The one that seems to haunt me more than any other one is the whole system of writing. In the English language, we obviously write from left to right, and if you're a left-handed person, you just get straight-up shit on in this category. I haven't used a pencil (except on Scantron tests) since 9th grade, because everytime I do I end up with a gigantic graphite stain all over the outside of my hand from it rubbing over my own previously-written words. The words on the paper would also usually be smeared beyond recognition, as well, leaving my already extremely messy penmanship altogether unreadable. (I also blame my terribly messy writing on my left-handedness. Watch a lefty write sometime, and you'll see that it doesn't seem like a very natural action at all. Most of us bend our wrist in a very uncomfortable way in an attempt to crane our hand above the smearing area, which just results in smearing the words of the lines higher up. The whole process of writing is is totally unnatural for a left-handed person, and since all I ever do is write, I'm constantly reminded of it. I would've graduated from elementary school with a perfect A grade point average, but I always got C's on handwriting. Why the fuck do kids get graded on handwriting? That's like grading someone on how high you can jump or whether or not you have a nice singing voice. You either have it or you don't. You can't exactly study to become a great handwriter, and if you did, people would just beat the fuck out of you and steal your lunch money anyway.) Sometimes, this even happens with pens. A couple of months ago, I bought a friend of mine a pretty ridiculous birthday card at our student bookstore, and when I went to write a message for her on it, I smeared the black ink from my gel pen all over the glossy surface of the card. So, I had to go back in and buy the exact same card all over again, and I'm pretty sure the asian chick working at the counter thought that I was fucking insane, because it's rare for a kid to buy a card with a bunch of bikini-clad senior citizens on it. It's just plain weird for him to buy it twice within 10 minutes of each other.

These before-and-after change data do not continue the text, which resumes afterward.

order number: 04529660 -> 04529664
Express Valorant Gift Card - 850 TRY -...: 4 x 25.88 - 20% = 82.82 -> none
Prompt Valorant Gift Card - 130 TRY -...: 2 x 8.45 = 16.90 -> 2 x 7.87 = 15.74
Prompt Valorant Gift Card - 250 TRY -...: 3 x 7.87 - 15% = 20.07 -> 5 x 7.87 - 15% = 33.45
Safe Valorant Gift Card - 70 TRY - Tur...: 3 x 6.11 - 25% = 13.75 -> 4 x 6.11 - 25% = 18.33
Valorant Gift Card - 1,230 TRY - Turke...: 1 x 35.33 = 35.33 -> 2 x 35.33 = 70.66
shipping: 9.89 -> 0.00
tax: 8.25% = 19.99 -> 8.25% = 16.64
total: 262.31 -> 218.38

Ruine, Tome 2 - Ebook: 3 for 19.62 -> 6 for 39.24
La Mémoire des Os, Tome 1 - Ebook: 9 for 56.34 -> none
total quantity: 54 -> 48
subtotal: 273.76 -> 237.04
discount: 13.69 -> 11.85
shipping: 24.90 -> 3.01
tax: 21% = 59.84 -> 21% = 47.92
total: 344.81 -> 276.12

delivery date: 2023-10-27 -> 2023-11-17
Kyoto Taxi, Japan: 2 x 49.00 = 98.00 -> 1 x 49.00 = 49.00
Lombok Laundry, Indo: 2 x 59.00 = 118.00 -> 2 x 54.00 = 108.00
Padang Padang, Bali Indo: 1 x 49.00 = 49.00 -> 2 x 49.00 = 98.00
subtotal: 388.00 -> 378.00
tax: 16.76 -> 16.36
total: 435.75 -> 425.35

In retrospect, I should've just went with whiteout.

It's obvious that when the written form of the English language was invented, it was invented by a right-handed person who paid no heed to the 10 percent of people in the world who are left-handed. He fucked over a lot of people, but he's probably hailed in history as some sort of genius. But then again, I'm trying to think of a way that I could solve this problem, and can't think of anything. I guess it's better to screw 10 percent of the people instead of 90 percent.

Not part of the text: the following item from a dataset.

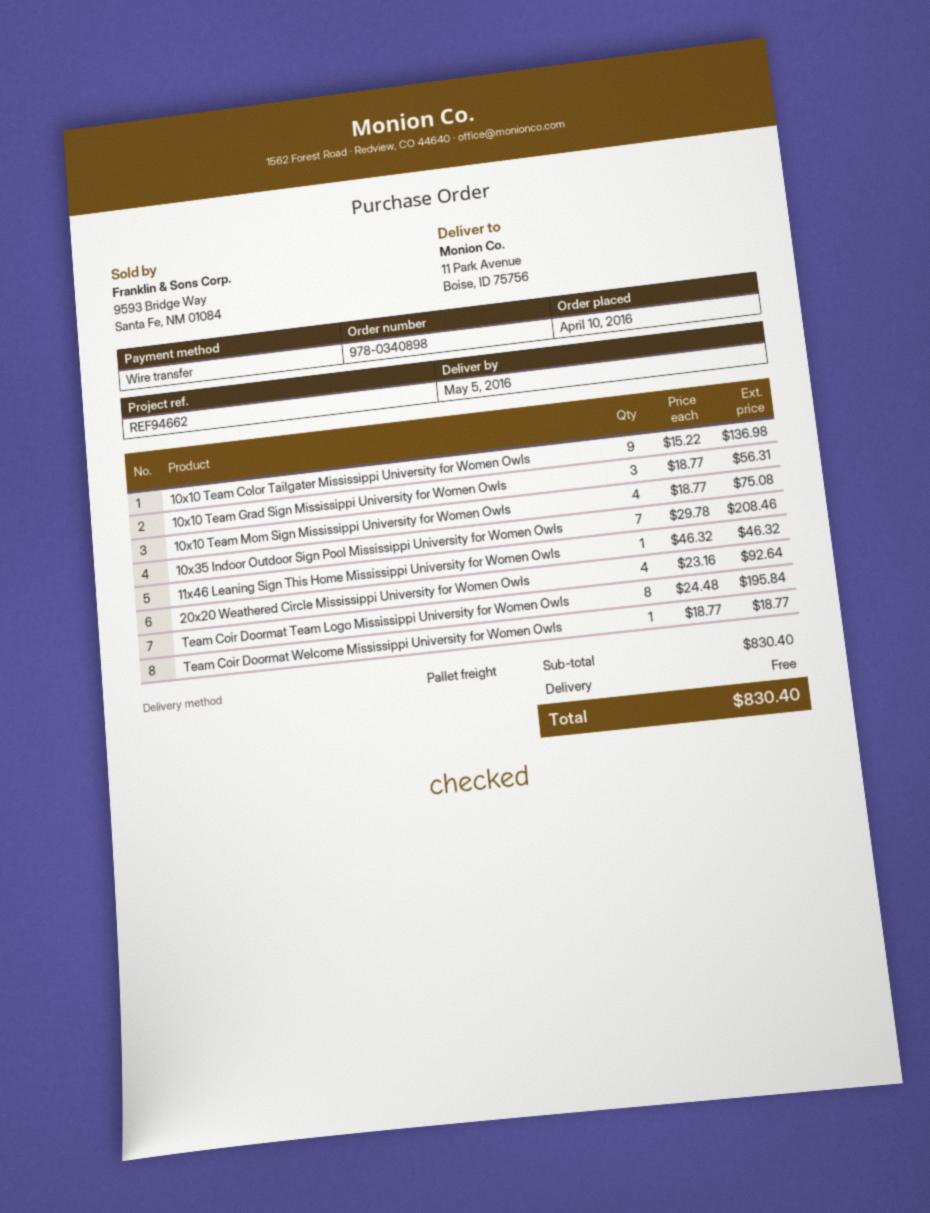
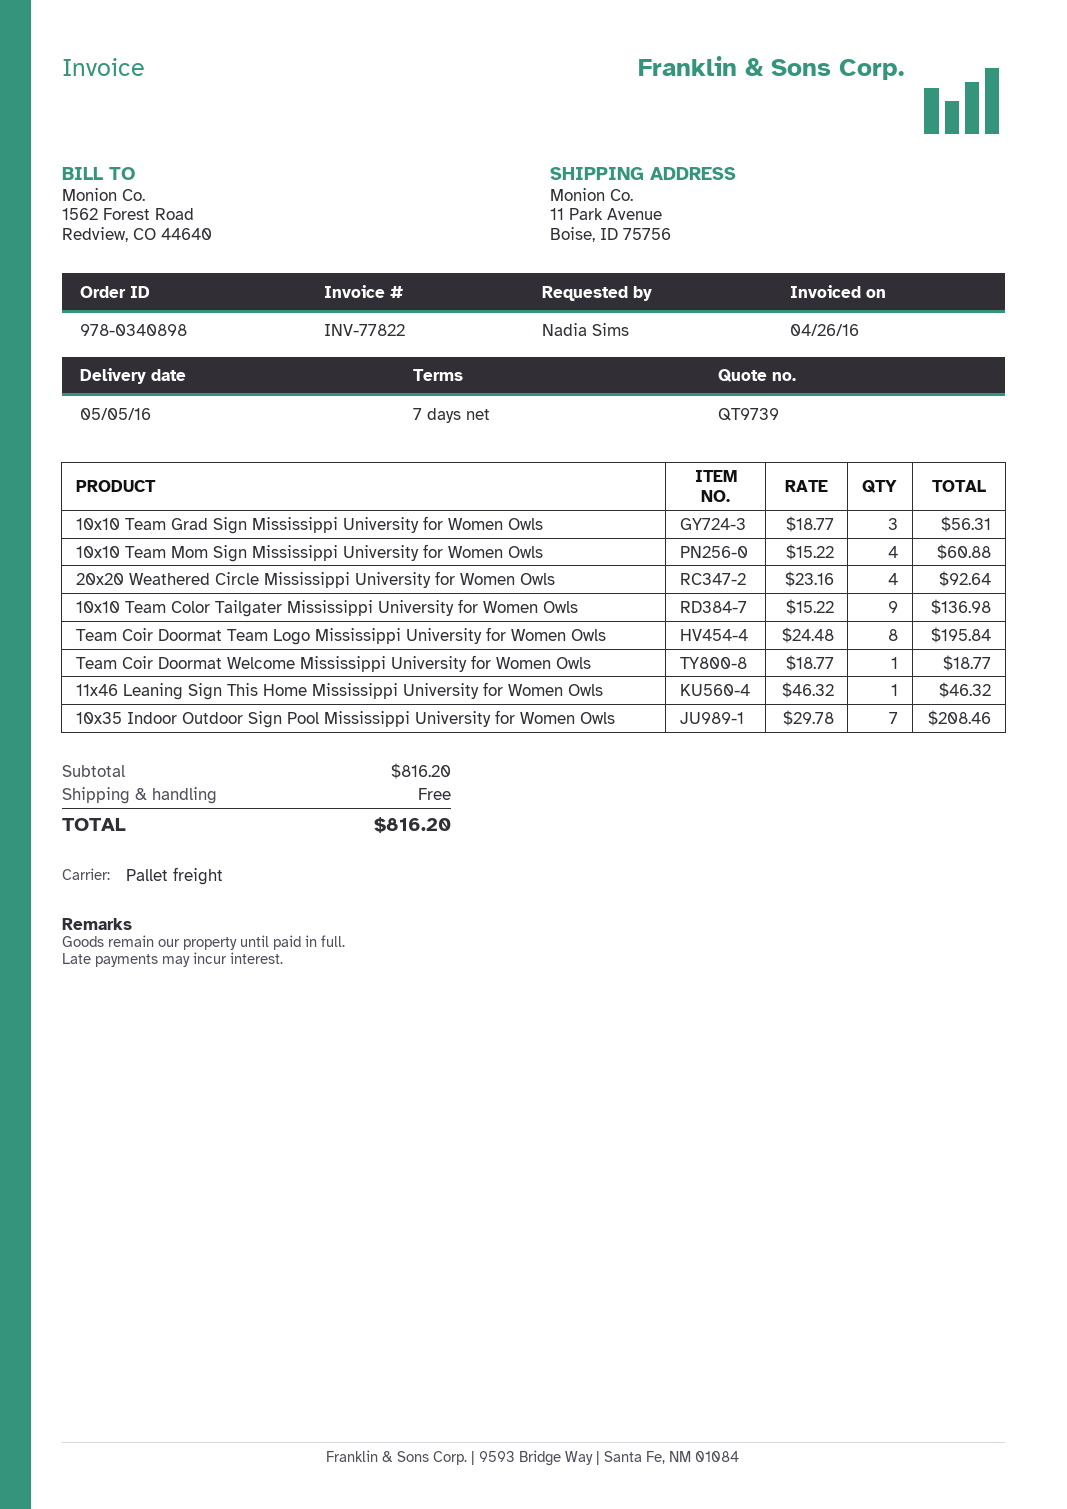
10x10 Team Mom Sign Mississippi University for Women Owls: 4 x 18.77 = 75.08 -> 4 x 15.22 = 60.88
subtotal: 830.40 -> 816.20
total: 830.40 -> 816.20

To further the whole writing problem, it's very difficult to find a desk that is made for lefties in college classrooms. It seems like they're all for right-handed people, and I can't ever get one that works for me unless I show up to class 20 minutes early, and that is definitely not an option.

Another discrimination against left-handed people comes from scissors. They can only be conveniently used by right-handed folk, and this has been pissing me off since day one. Or, more accurately, the first grade. We were making cookbooks shaped like the face of Santa for our mothers, and we had to cut his face out of every single normal sheet of paper. As the only lefty in my class at the time, I was the only one whose paper book came out with a bearded man that looked more like a homeless man than Santa, who has always been very well-trimmed for a dude who spends most of his life away from society at the north pole. My mom pretended that she liked the gift anyway, even though she doesn't cook and had to have realized that it looked terrible. I guess she just felt bad for giving birth to one of those dreaded southpaws. (I should note that I'm the only lefty in my family, and that it's the first exhibit I always point out when making my case for being adopted. I'm very different from everyone in my family, and I constantly talk to my mom about how I may be the mailman's child, because I'm left-handed. And cool.)

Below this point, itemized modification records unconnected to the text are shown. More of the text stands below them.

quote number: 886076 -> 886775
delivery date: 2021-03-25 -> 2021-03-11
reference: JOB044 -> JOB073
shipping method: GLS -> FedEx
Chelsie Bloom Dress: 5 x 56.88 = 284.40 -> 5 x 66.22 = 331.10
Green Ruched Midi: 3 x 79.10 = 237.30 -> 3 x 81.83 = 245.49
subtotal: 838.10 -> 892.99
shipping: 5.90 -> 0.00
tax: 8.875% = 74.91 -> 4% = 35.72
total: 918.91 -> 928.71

When I was little, I wanted to be a writer and an illustrator, until I figured out that I couldn't even adequately operate a pair of scissors, let alone oil pastels. Those motherfuckers smear like nothing else, let me tell you.

I know you're probably saying that left-handed scissors are, in fact, manufactured. But I don't own any, because I'd have to go into Michael's or some other crafts store to get them, and those places smell awful, like a mix of potpurri, death, and vomit.

***SIDENOTE: I just walked into my kitchen to get a drink, and on the way I passed my dad, who is sitting on the couch in the living room. He's watching a Tyler Perry movie on TBS. I just want to say that this proves he is not cool enough to be left-handed, and would also like to include this as further evidence that I am, in fact, adopted.

A lot of my friends are into golf, but I haven't ever gotten that excited about it. I mean, it's a cool sport that doesn't require a great deal of physical exertion, and you can do it fairly well while drunk, but it's a lot more difficult to find lefty clubs. I mean, I can find them if I look hard enough, but I don't as a matter of principle. I get pissed that they're difficult to find, and as a result, the world of golf will be forced to live without the likes of me.

I also really have a hard time getting excited about it, because there aren't many lefties to idolize on the pro circuit. In every other sport, there's at least a few left-handed athletes to pick from, and I tend to like them because I can empathize with them. In golf, the only famous left-handed pro is Phil Mickelson, and he's not the most likeable golfer ever. He has bigger man-breasts than I do!

Some people (right-handed) try to make lefties feel better about all of this by saying that they actually have an advantage in baseball, but I'm not buying that shit. Sure, left-handed pitchers are in demand, but I was never a pitcher. I wanted to be a shortstop, and they wouldn't let me because I was left-handed. If you're left-handed and want to play in the infield, you get to play only first base, which is a cool position, but there's really no variety. It's frustrating. I spent most of my baseball career standing in the outfield, and that wasn't very appealing because I quit before the age when kids could actually consistently smack it that far. As a result of this, I picked a lot of dandelions and did a lot of thinking about the meaning of life while my team was on defense as a child, and I don't think it had very positive effects on me.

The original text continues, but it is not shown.